ホトトギスが忍び鳴く卯月(旧暦4月)をすぎたのに、梅雨空になってもまだ声を出し惜しみしている、といった意味か。

ここでも、平安時代においては旧暦4月に鳴くホトトギスの声は「忍音」であるといっている。

 

それにしても、なぜ平安時代ホトトギスが鳴くのは5月とされ、4月に鳴いていた万葉の時代より1カ月もずれてしまったのだろうか?

その理由は、中国からの伝承の影響ではないかと思う。

平安時代ホトトギスは「死出の田長」とも呼ばれた。

これはどんな意味かというと、古代中国では、蜀(しょく)の王・杜宇(とう)が死んだのちホトトギスとなったとの伝説があり、ホトトギスが鳴くとき、蜀の人々はこれは杜宇の魂が鳴いて農業生産に励めといっているのだというので、農事にかかったといわれる。

その故事が平安のころに日本にも伝わり、旧暦の田植え月である5月にホトトギスは鳴く、いや、鳴いてもらわなくちゃ困る、となったのではないだろうか。

旧暦5月は皐月(さつき)と呼ばれるが、「さつき」の「さ」は農耕を意味する古い言葉で、「早苗月」というのがもともとの言葉といわれる。苗代から早苗を田んぼに移しかえる田植えの時期というわけで、新暦に当てはめれば5月下旬から7月上旬ごろのちょうど梅雨のころとなる。

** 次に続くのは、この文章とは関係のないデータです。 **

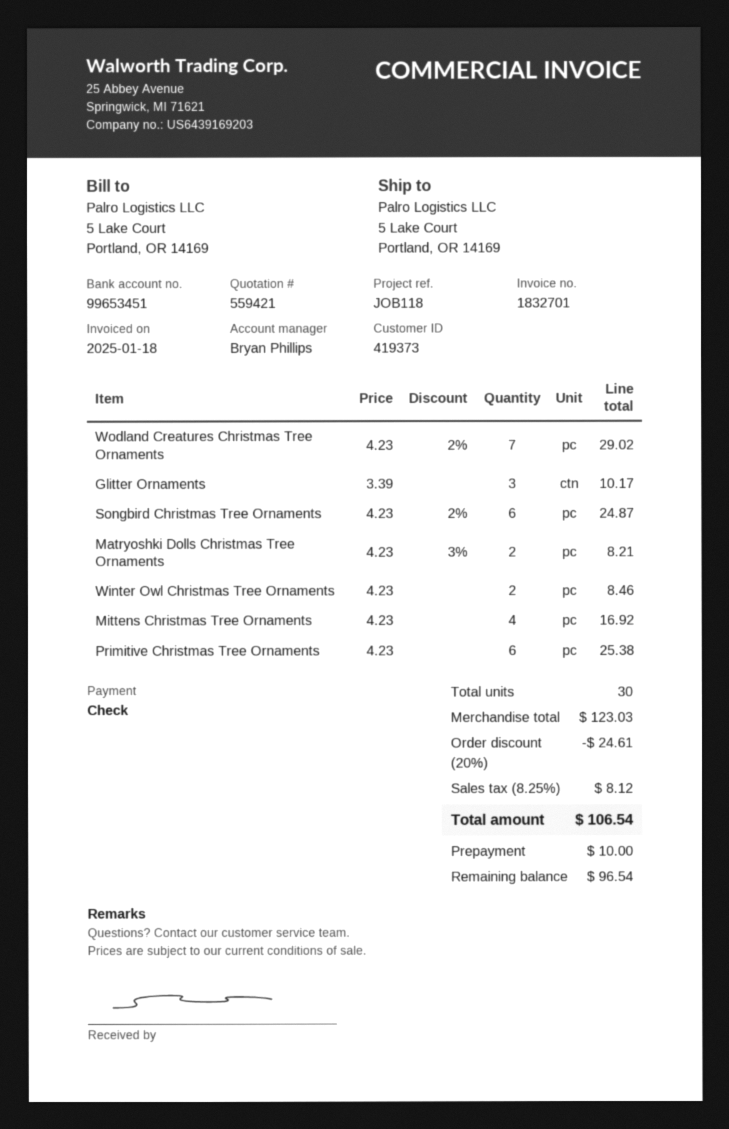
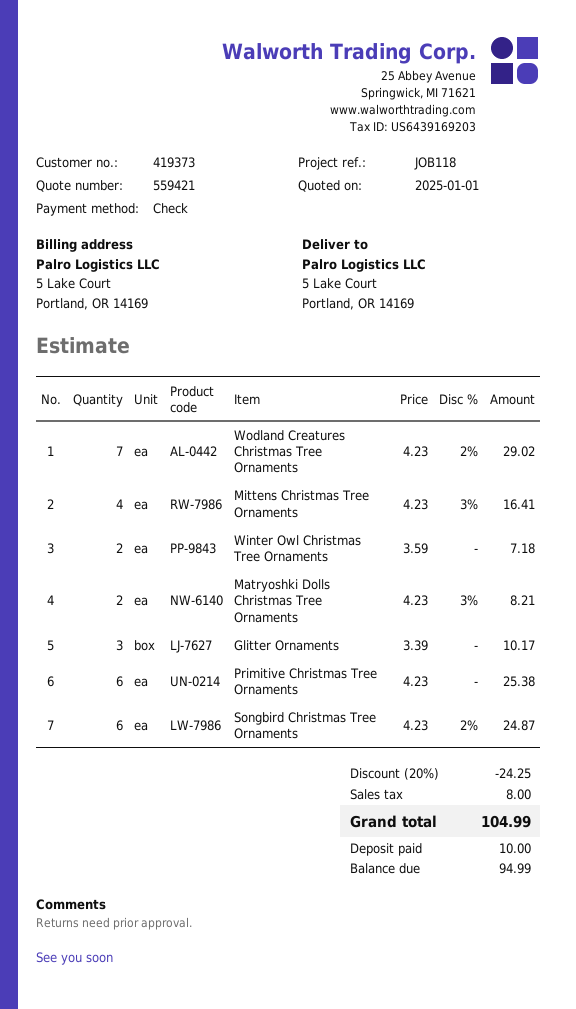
Winter Owl Christmas Tree Ornaments: 2 x 4.23 = 8.46 -> 2 x 3.59 = 7.18
Mittens Christmas Tree Ornaments: 4 x 4.23 = 16.92 -> 4 x 4.23 - 3% = 16.41
discount: 20% = 24.61 -> 20% = 24.25
tax: 8.12 -> 8.00
total: 106.54 -> 104.99
balance: 96.54 -> 94.99

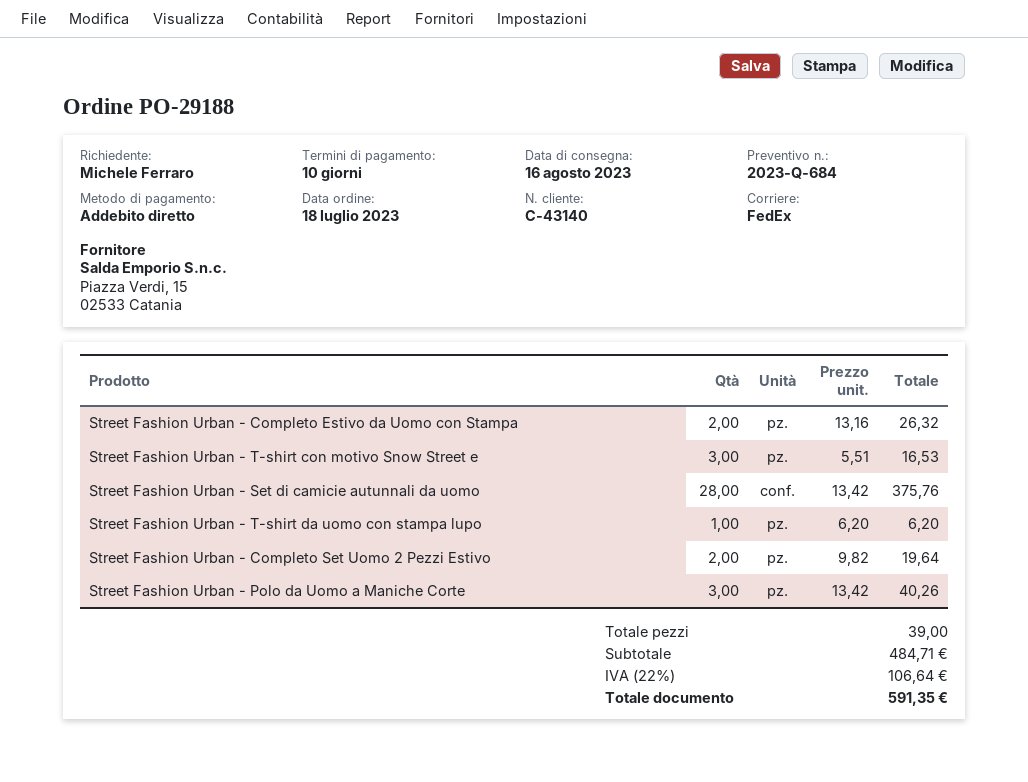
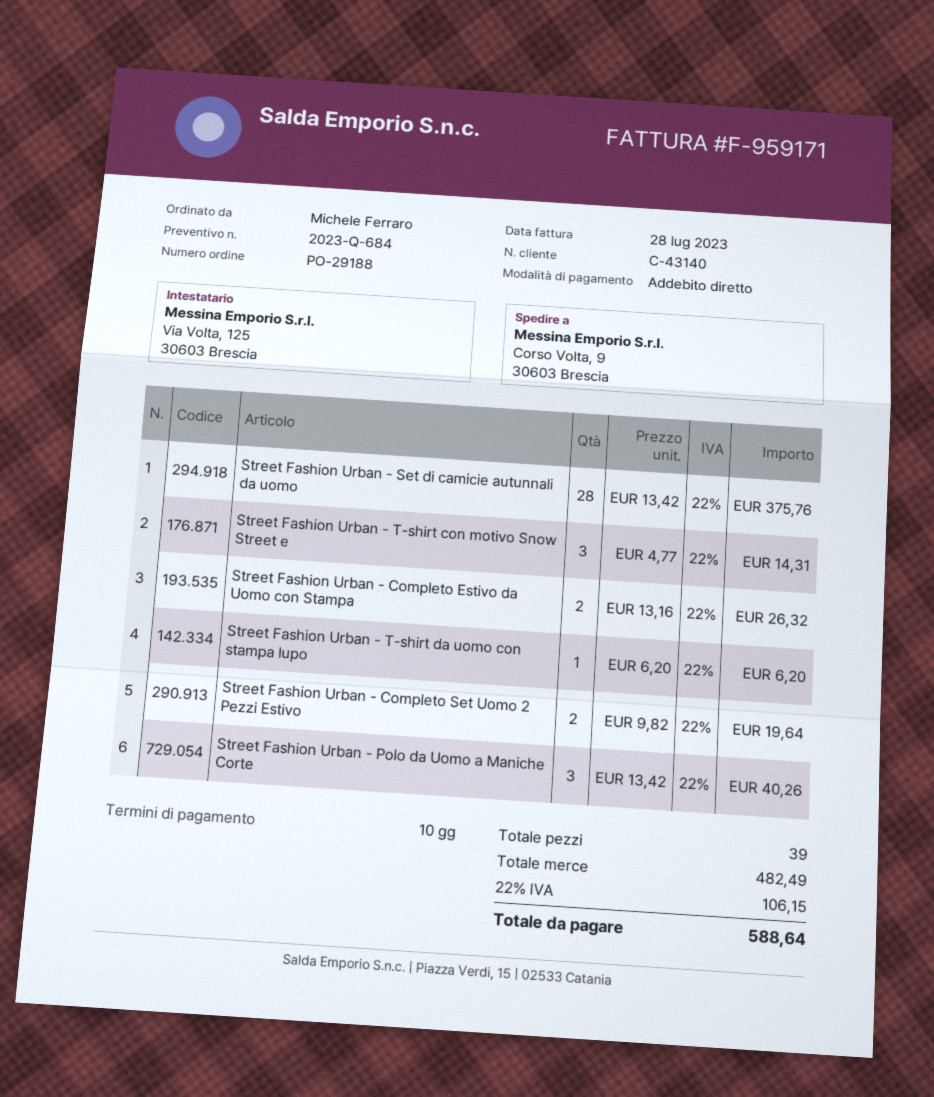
Street Fashion Urban - T-shirt con motivo Snow Street e: 3 x 5.51 = 16.53 -> 3 x 4.77 = 14.31
subtotal: 484.71 -> 482.49
tax: 22% = 106.64 -> 22% = 106.15
total: 591.35 -> 588.64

旧暦5月は今の言葉の中にも生きていて、梅雨の長雨は「五月雨(さみだれ)」だし、「五月(さつき)晴れ」は梅雨の晴れ間をいう。

 

「夏は来ぬ」で歌われる卯の花は、旧暦4月の卯月に咲くので卯の花。作詞した佐々木信綱は、その意味をちゃんと知っていて、ホトトギスの声を「忍音」としたのかもしれない。